/folder_convention

An overview of possible way of organizing project folders.

GNU General Public License v3.0GPL-3.0

Folder Convention

An overview of a possible way of organizing project folders. Although this is quite general and might require tweaking or chewing in some specific cases, this is a good starting point to organize folder trees. Ideally, one would try to separate project folders trying to minimize connections to other folders (see Modularity).

Inside your Documents or Lab folder, you will have a separate folder for each project. You will probably have a libs folder where you will keep all the packages you are currently working on. These packages will be git tracked and pushed to your remote repository. You often end up having a misc folder for random files as well.

Project Folder

Project Folder

Other Project Folder

libs

YYYYMMDD refers to the date set in this format as it is automatically ordered.

data

This folders contains all raw data files from experiments. They should be ordered according to the acquisition date, and inside, a subfolder for each sample. Remember that if a sample or glass contains several pieces or subsamples, you can use underscores to separate the names (s_0_img_000.tiff). Try to keep naming convention across folders (at least inside same experiment types) as it makes it easier to parse attributes from filenames. The convention of parameter name separated by underscore to its value is often good. For example sample 1, condition 2 and image 5 would be: s_1_cond_2_img_005.tiff. Missing parameters can sometimes be ignored with a parser.

  • data folder could be write protected.
  • You might need subfolders if data comes in different ways, but date is always at the bottom.
  • If possible, a metadata file can be found describing what is inside each date (or subfolder).
  • Necessary metadata per date should also be available.

results

If some analytical step takes a long time and generates intermediate results that we wish to load quickly, these should be saved in this folder. Sometimes we test different parameters or would like to update something after some time, so it is good to keep these in different folders. If one of these folders is not accessed in a long time it can be either compressed or deleted.

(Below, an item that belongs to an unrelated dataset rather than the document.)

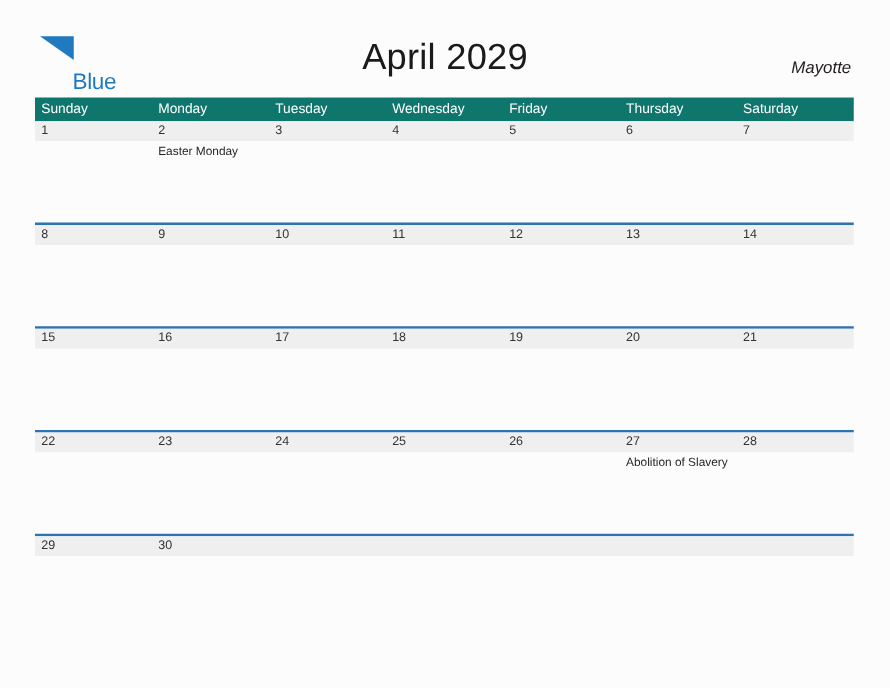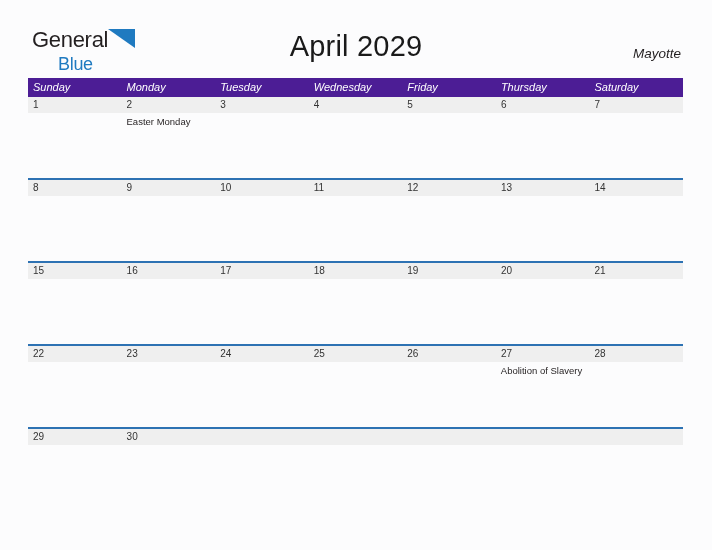"General" span.brand-general { html: <span>General</span> -> none }
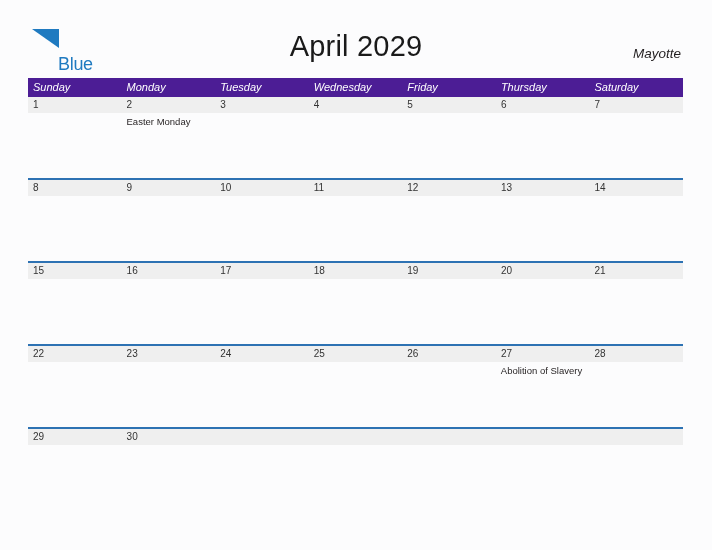"Sunday" .weekday-row { background: #4c1d95 -> #0f766e; font-style: italic -> none }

  • After applying any analysis, a folder with the date and short name should be used.
  • Repeating the analysis could lead to different folders with different names or dates.
  • Each folder could be addressed in the lab notebook.

src

This is where the magic happens.

  • Here we should keep the notebook files and scripts.
  • Functions used in several notebooks should be refactored into the scripts.
  • This folder could be git tracked, but be careful with image output of notebooks.
  • If scripts grow big or complicated, maybe it's time to make a package and move it to libs.

figures

Figures can be placed here as is or in different subfolders (ideally grouped in figures as the paper or presentation). Try to overwrite figures so that this folder does not grow as crazy. It is often better to see the figure inside a notebook or IDE, and then export here the close to final version.

TIP: Always set the actual size of the figure inside your code!!! This will reduce a lot the time needed to correct font sizes and how to fit it into panels of figures.

unpublished

Here you will have folders for papers and presentations you are still working on. Although it might be annoying at first to copy paste processed figures here, think about it as being the main branch in a git repo. Regarding figures, only copy here the final version that will be uploaded to the paper (probably pdf). Some formats allow git tracking such as latex or typst. Latex Beamers for example are easy to git track and possible choice intead of powerpoint. You might also want to make a notebook in slide format, but this is hardcore.

published

The objective of the project is get every folder from unpublished to published. You will know when to move folders here.